There is a medical condition that doubles the risk of having a heart attack or stroke. It’s called “Metabolic Syndrome” and most people affected with it don’t know they have it.
The Metabolic Syndrome is a group of risk factors that can potentially contribute to the development of cardiovascular disease (disease of the heart and blood vessels), type 2 diabetes, kidney disease, liver disease and stroke.
The Metabolic Syndrome is associated with increasing age, lack of physical exercise, smoking and a diet that is high in fats and sugars. To a degree, genetic factors may also determine whether an individual is at risk of developing the metabolic syndrome.
The components of the Metabolic Syndrome include:
- Abdominal obesity (carrying too much weight around the waist area);
- Hypertension (high blood pressure);
- Low HDL cholesterol levels in the blood (HDL is the so-called “good” cholesterol);
- High LDL cholesterol levels in the blood (LDL is the so-called “bad” cholesterol);
- High blood levels of triglycerides (fats);
- Insulin resistance, impaired glucose tolerance or type 2 diabetes. (Insulin is a hormone that regulates blood sugar levels. When the body develops insulin resistance, it becomes less capable of lowering the blood sugar level after meals. If insulin resistance is not reversed or treated, diabetes mellitus may develop); and
- Microalbuminuria (protein in the urine).
People with three or more of the above symptoms can be considered to have the Metabolic Syndrome, greatly increasing their risk of cardiovascular disease and/or type 2 diabetes, two of the most pervasive diseases in Western populations.
More than half of all Australians have at least one of the Metabolic Syndrome conditions. Suggestions for reducing your risk include:
- Incorporate as many lifestyle changes as you can – eating a healthy diet, exercising regularly and losing weight will dramatically reduce your risk of diseases associated with metabolic syndrome such as diabetes and heart disease.
- Make dietary changes – eat plenty of natural wholegrain foods, vegetables and fruit. To help with weight loss, reduce the amount of food you eat and limit foods high in fat or sugar. Reduce saturated fats such as meat, full cream dairy and many processed foods – this will help improve your cholesterol levels. Reducing alcohol consumption to less than two standard drinks a day may help to lower triglyceride levels.
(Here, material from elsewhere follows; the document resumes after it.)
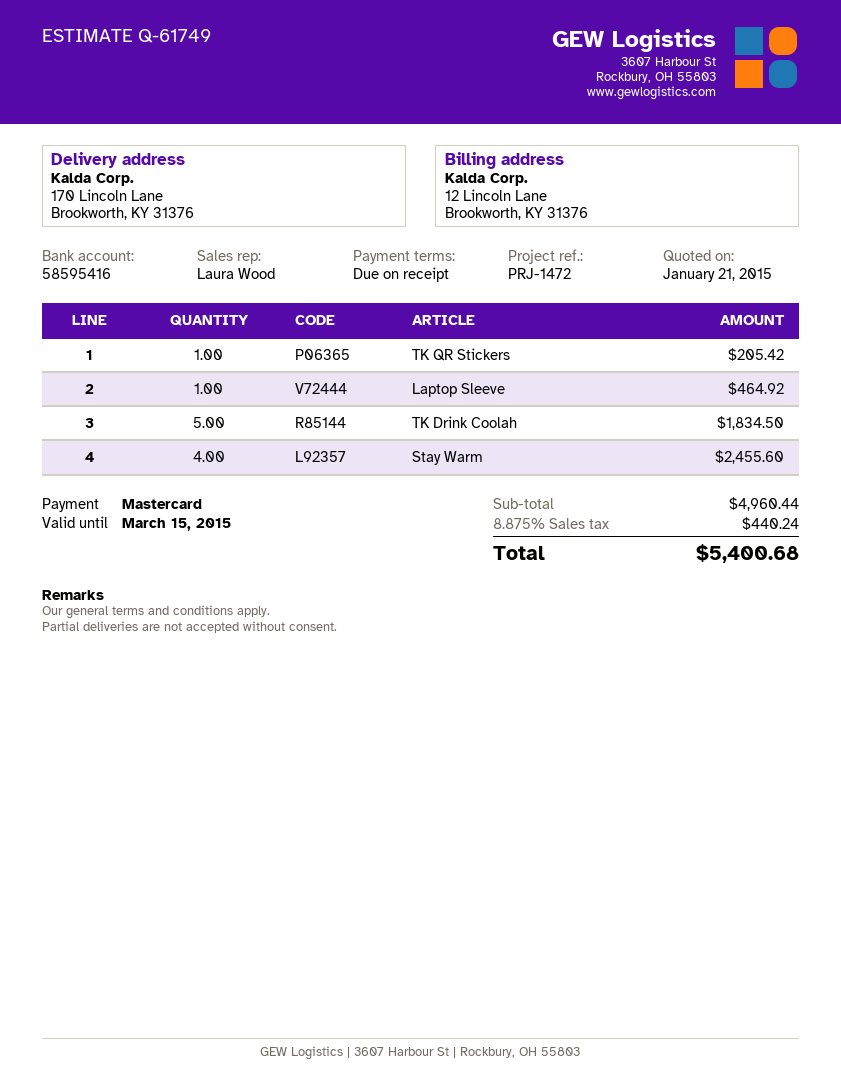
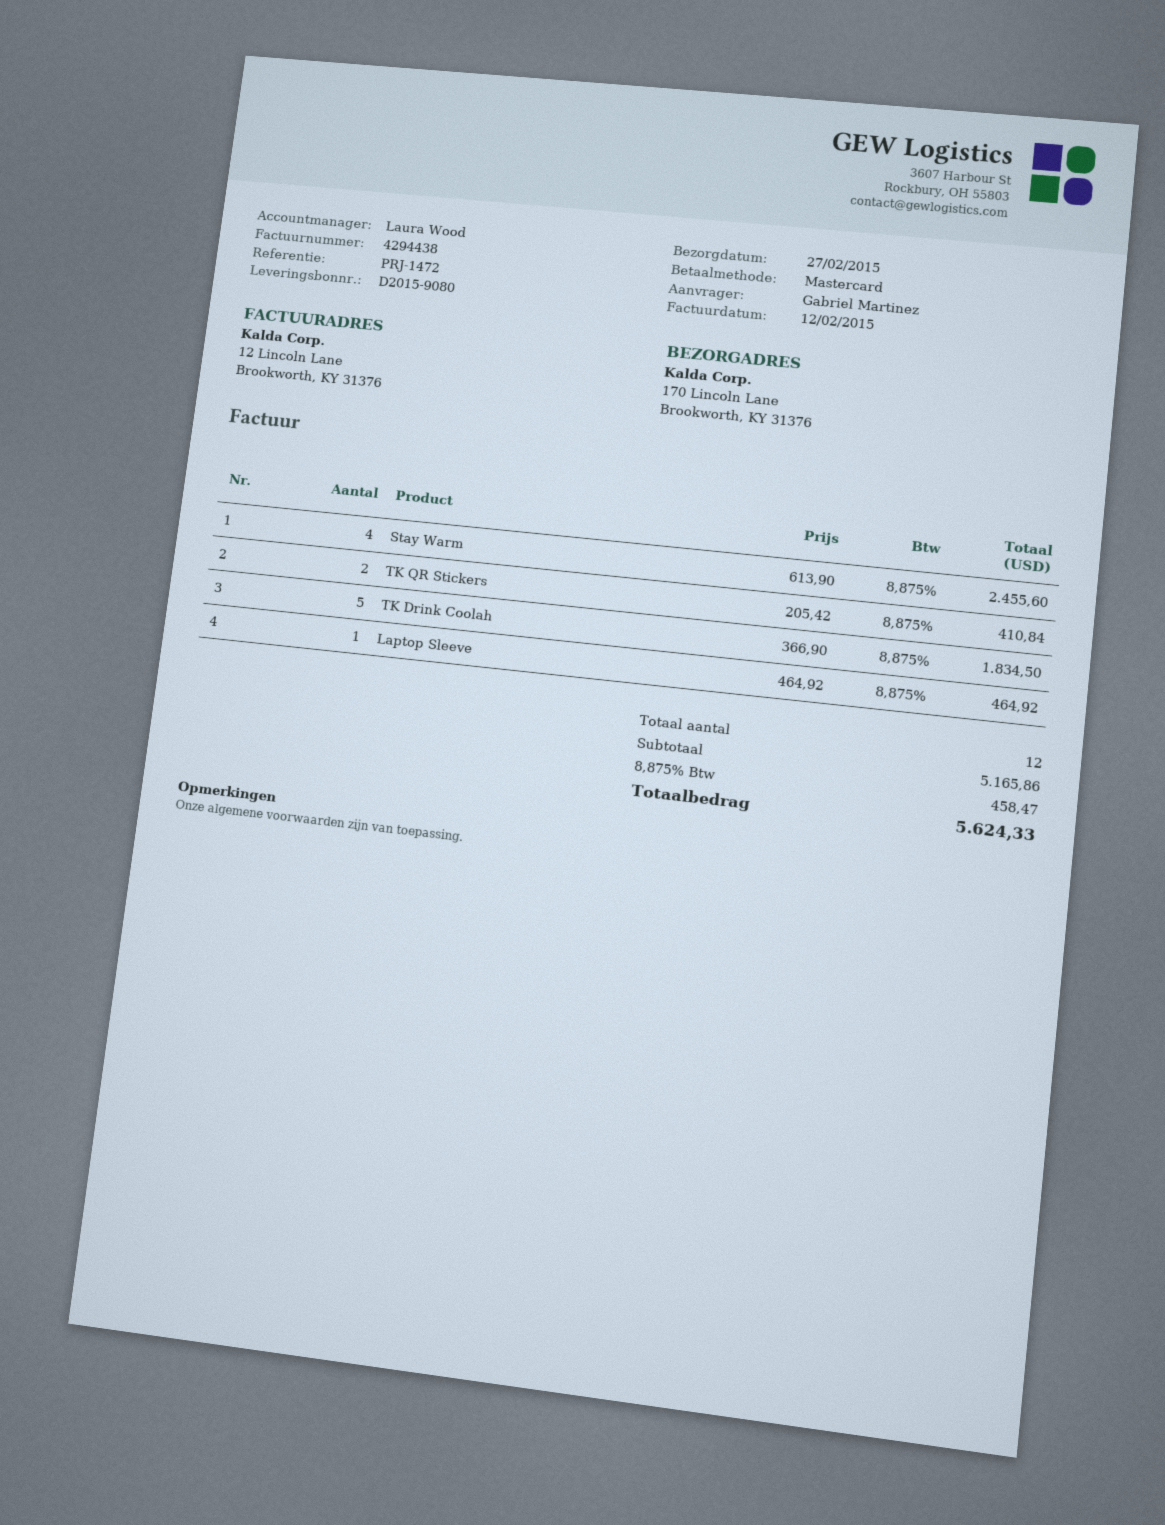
TK QR Stickers: 1 for 205.42 -> 2 for 410.84
subtotal: 4960.44 -> 5165.86
tax: 8.875% = 440.24 -> 8.875% = 458.47
total: 5400.68 -> 5624.33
- Increase your physical activity level – regular exercise raises the level of HDL (‘good’) cholesterol in your blood, which helps remove excess cholesterol from your body and protect against heart disease. Exercised muscle cells are also more sensitive to insulin.
- Manage your weight – increasing physical activity and improving eating habits will help you lose excess body fat. As a result, your blood pressure may drop and your cells will be more sensitive to insulin.
- Quit smoking – smoking increases your risk of cardiovascular disease, stroke, cancer and lung disease. Quitting will have many health benefits, especially if you have metabolic syndrome.
- Medication may be required – lifestyle changes are extremely important in the management of the Metabolic Syndrome but sometimes medication may be necessary to manage the different conditions. Some people will need to take antihypertensive tablets to control high blood pressure and/or lipid lowering medications to keep cholesterol within the recommended limits. The most important thing is to reduce your risk of heart attack, diabetes and stroke.